* [Records supplied]
________________________________________
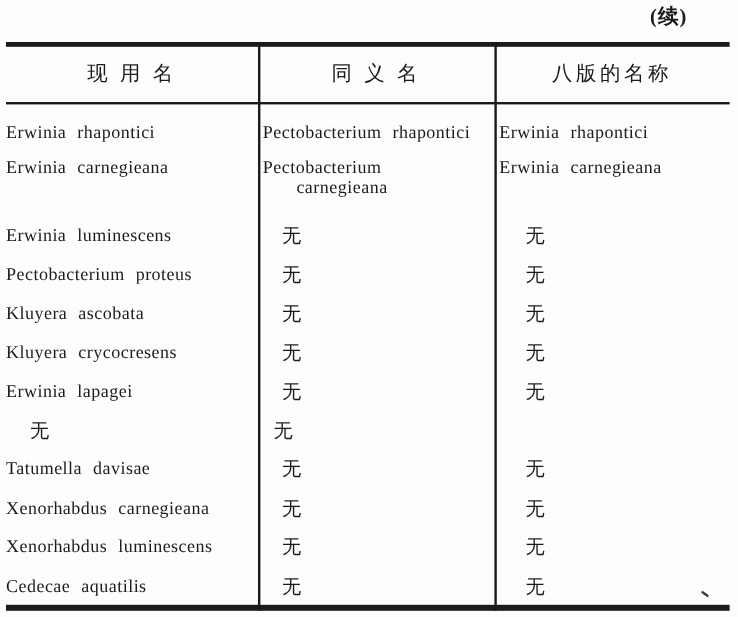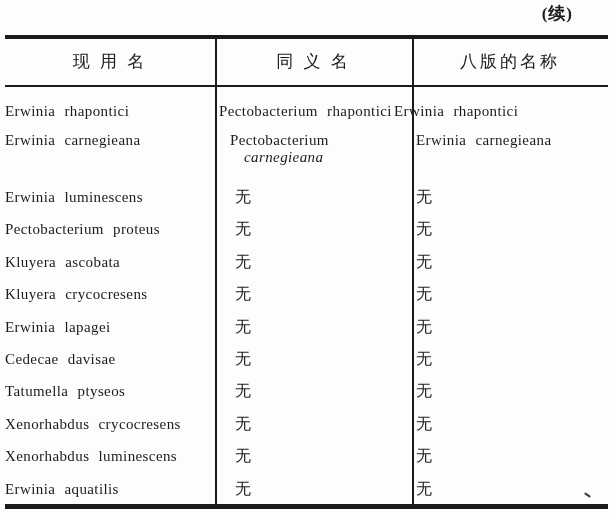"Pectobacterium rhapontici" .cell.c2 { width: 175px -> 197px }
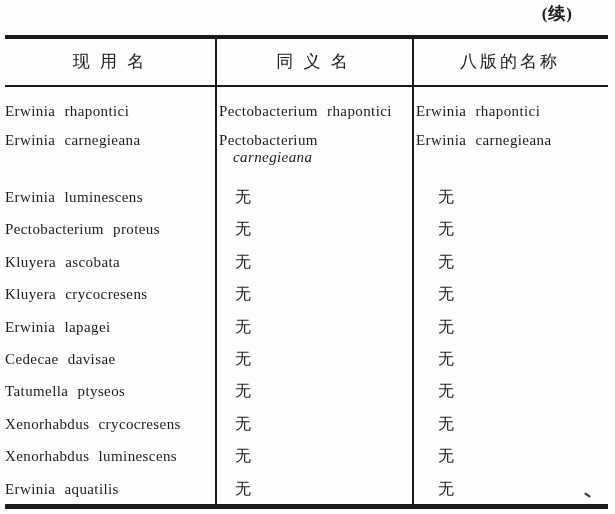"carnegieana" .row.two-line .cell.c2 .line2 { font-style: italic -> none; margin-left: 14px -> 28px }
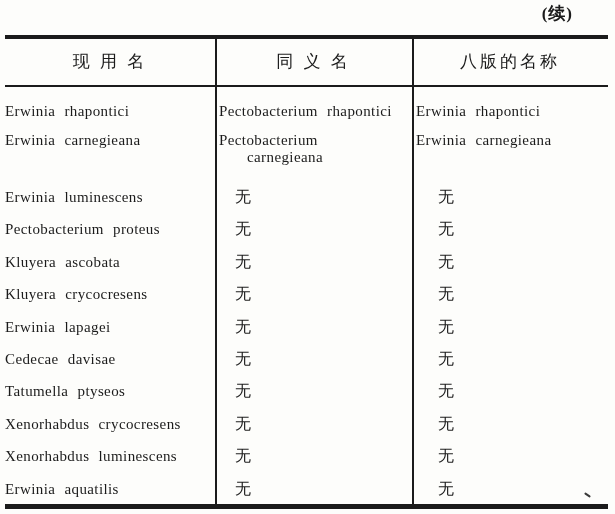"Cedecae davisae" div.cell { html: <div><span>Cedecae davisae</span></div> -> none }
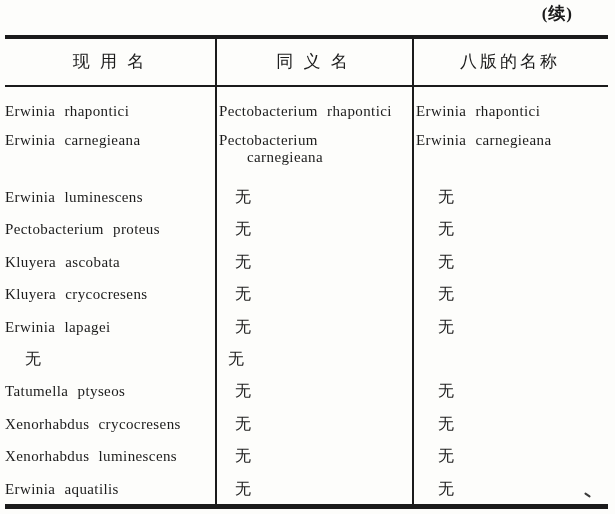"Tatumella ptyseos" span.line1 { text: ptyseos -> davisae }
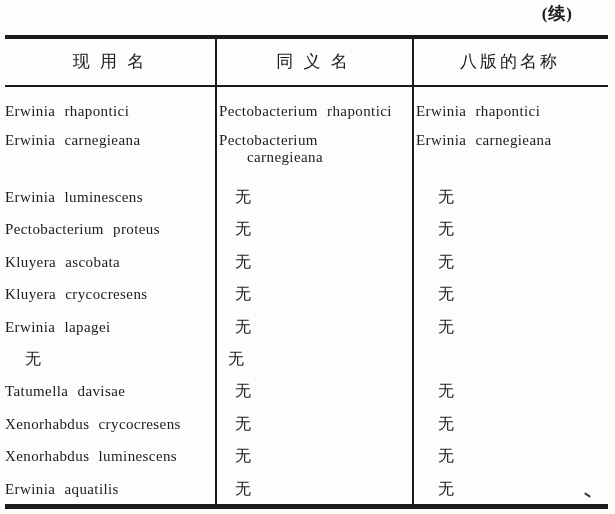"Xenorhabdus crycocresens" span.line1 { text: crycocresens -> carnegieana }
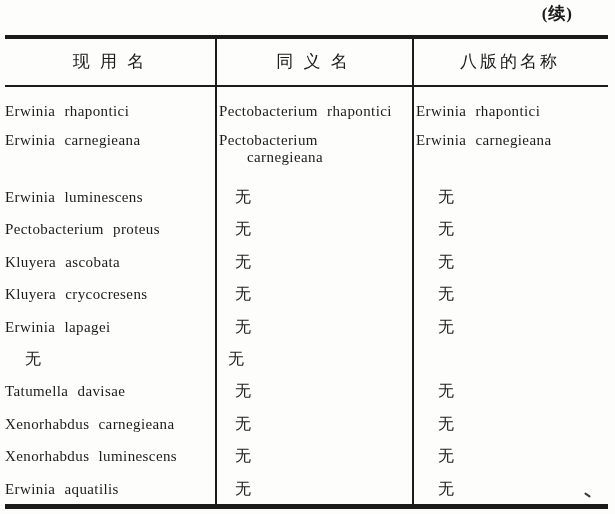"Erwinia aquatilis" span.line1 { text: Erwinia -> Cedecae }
________________________________________
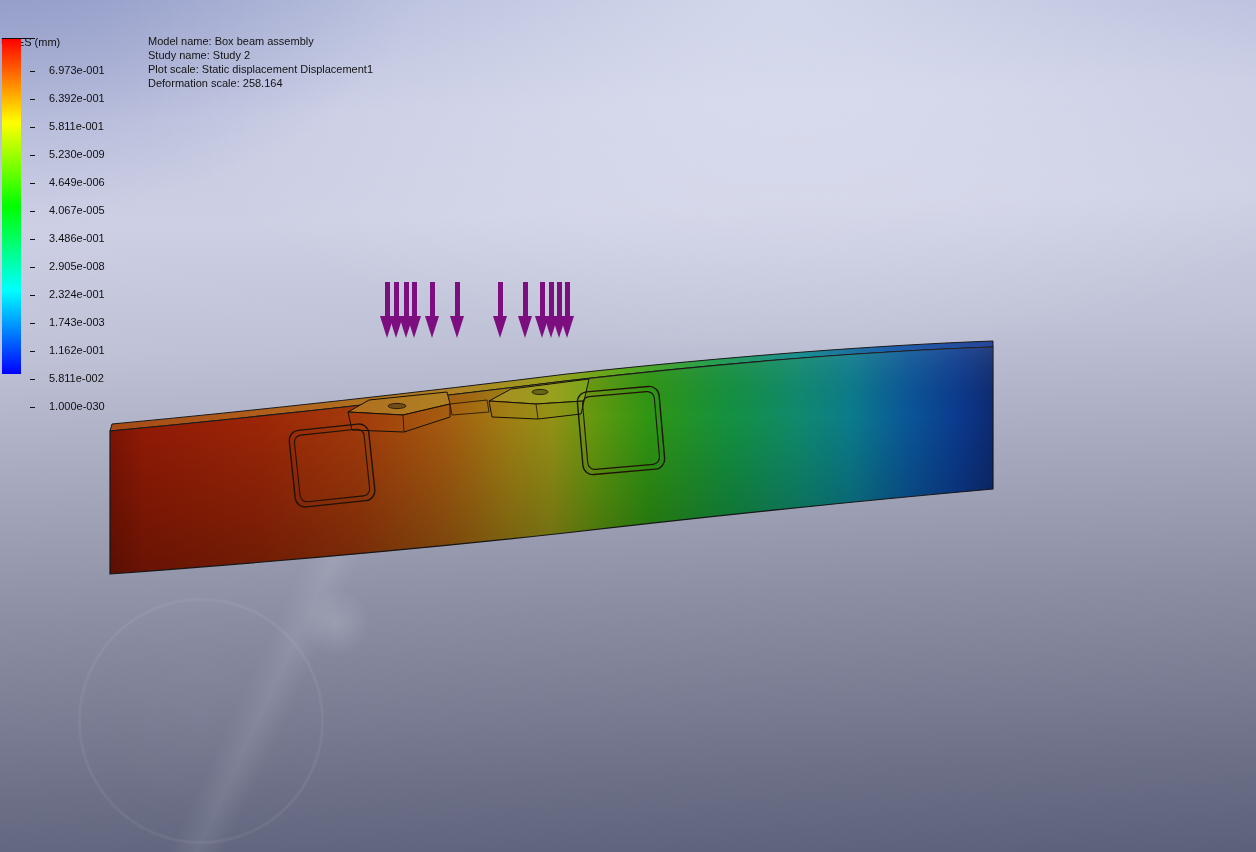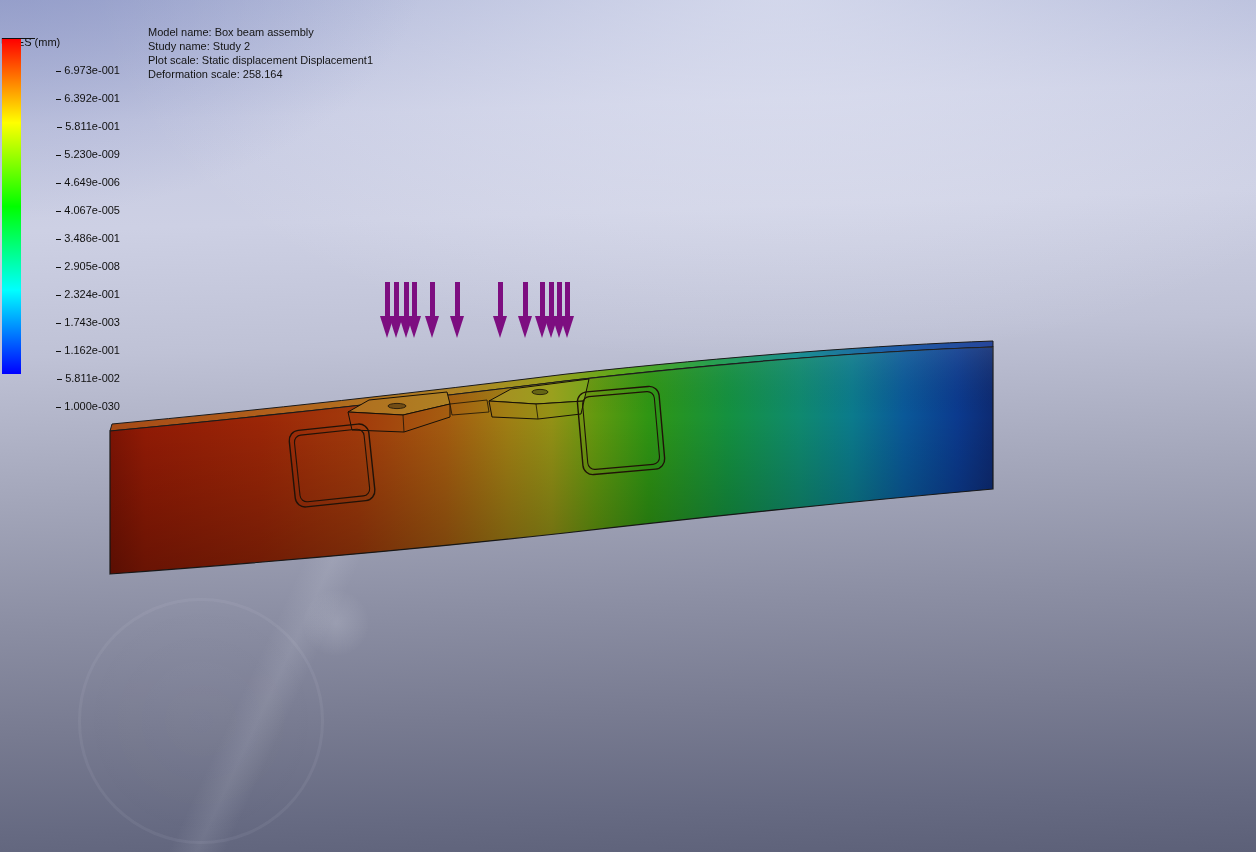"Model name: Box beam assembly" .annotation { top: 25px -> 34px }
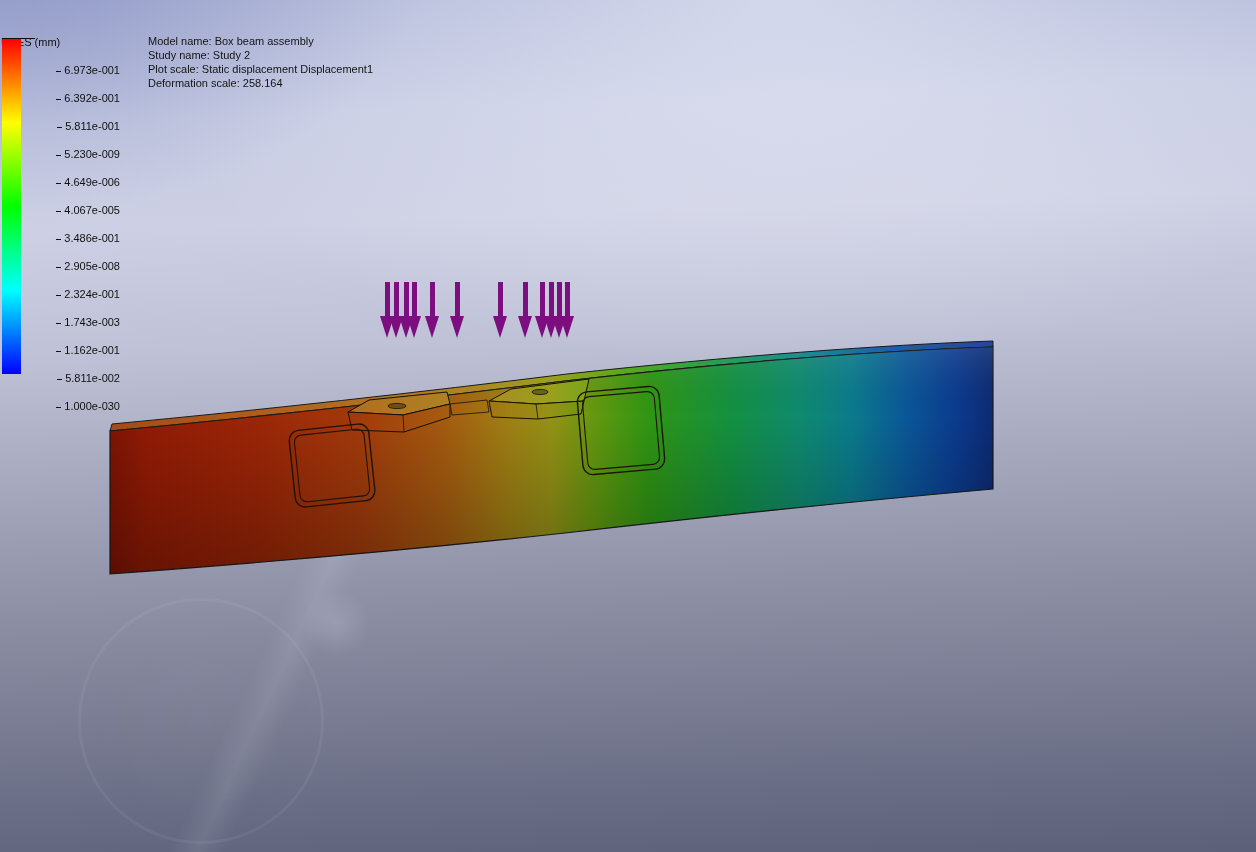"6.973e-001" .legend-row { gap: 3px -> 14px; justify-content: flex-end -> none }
________________________________________
* [Description of the task] Above are some records; quote exactly and only the lines that begin at the line containing "width: 175px ->" and stop after the line containing "html: <div><span>Cedecae davisae</span></div>", leaving out the pictures.

* [Output below]
"Pectobacterium rhapontici" .cell.c2 { width: 175px -> 197px }
"carnegieana" .row.two-line .cell.c2 .line2 { font-style: italic -> none; margin-left: 14px -> 28px }
"Cedecae davisae" div.cell { html: <div><span>Cedecae davisae</span></div> -> none }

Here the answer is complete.